● **Problem**
Reproduce the listing word for word. Skip any image.

== Source records ==

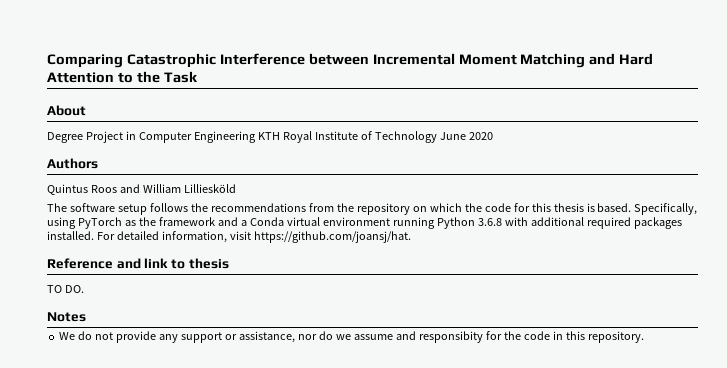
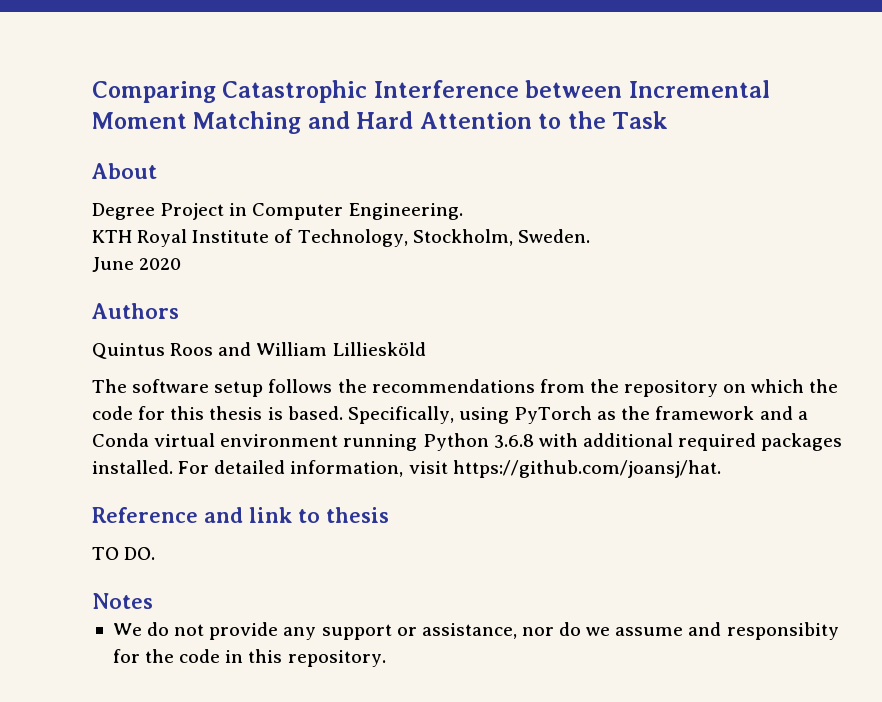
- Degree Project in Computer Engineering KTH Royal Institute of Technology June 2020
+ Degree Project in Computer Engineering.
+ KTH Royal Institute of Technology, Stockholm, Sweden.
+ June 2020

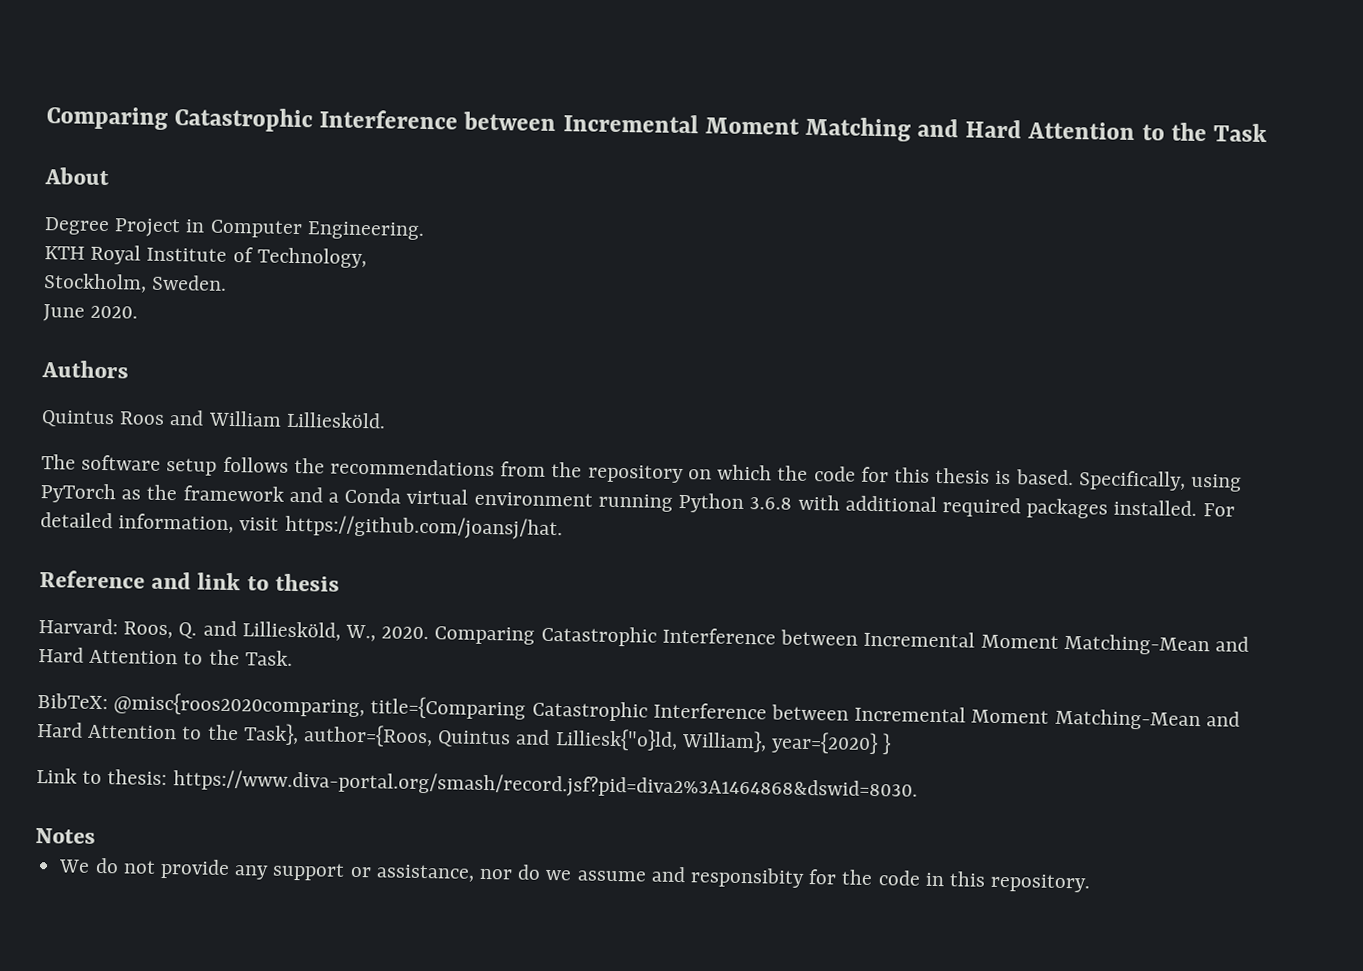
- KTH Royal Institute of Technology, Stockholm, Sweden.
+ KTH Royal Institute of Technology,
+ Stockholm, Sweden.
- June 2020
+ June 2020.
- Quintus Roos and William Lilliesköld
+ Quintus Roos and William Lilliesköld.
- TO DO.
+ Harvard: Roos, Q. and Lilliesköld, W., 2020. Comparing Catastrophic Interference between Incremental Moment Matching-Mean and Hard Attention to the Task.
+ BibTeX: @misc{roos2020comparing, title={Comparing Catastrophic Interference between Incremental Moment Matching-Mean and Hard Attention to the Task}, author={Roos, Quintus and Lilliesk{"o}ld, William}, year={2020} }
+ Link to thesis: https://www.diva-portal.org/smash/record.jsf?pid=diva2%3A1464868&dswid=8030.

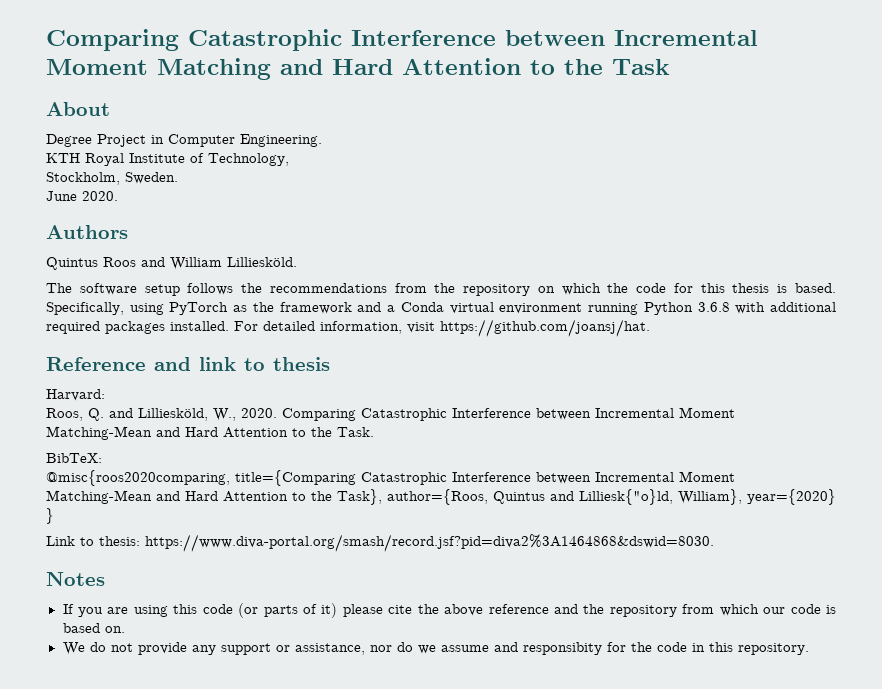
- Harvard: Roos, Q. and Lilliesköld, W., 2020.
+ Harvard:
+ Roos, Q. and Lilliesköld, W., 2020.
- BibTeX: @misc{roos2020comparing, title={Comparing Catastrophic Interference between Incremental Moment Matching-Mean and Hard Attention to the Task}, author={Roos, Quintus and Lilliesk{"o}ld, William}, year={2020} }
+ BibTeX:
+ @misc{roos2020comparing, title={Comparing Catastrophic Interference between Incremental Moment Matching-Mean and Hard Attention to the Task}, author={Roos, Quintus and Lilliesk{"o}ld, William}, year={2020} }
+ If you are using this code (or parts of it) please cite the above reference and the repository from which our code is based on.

===

● **Solution for this problem**
- Degree Project in Computer Engineering KTH Royal Institute of Technology June 2020
+ Degree Project in Computer Engineering.
+ KTH Royal Institute of Technology, Stockholm, Sweden.
+ June 2020

- KTH Royal Institute of Technology, Stockholm, Sweden.
+ KTH Royal Institute of Technology,
+ Stockholm, Sweden.
- June 2020
+ June 2020.
- Quintus Roos and William Lilliesköld
+ Quintus Roos and William Lilliesköld.
- TO DO.
+ Harvard: Roos, Q. and Lilliesköld, W., 2020. Comparing Catastrophic Interference between Incremental Moment Matching-Mean and Hard Attention to the Task.
+ BibTeX: @misc{roos2020comparing, title={Comparing Catastrophic Interference between Incremental Moment Matching-Mean and Hard Attention to the Task}, author={Roos, Quintus and Lilliesk{"o}ld, William}, year={2020} }
+ Link to thesis: https://www.diva-portal.org/smash/record.jsf?pid=diva2%3A1464868&dswid=8030.

- Harvard: Roos, Q. and Lilliesköld, W., 2020.
+ Harvard:
+ Roos, Q. and Lilliesköld, W., 2020.
- BibTeX: @misc{roos2020comparing, title={Comparing Catastrophic Interference between Incremental Moment Matching-Mean and Hard Attention to the Task}, author={Roos, Quintus and Lilliesk{"o}ld, William}, year={2020} }
+ BibTeX:
+ @misc{roos2020comparing, title={Comparing Catastrophic Interference between Incremental Moment Matching-Mean and Hard Attention to the Task}, author={Roos, Quintus and Lilliesk{"o}ld, William}, year={2020} }
+ If you are using this code (or parts of it) please cite the above reference and the repository from which our code is based on.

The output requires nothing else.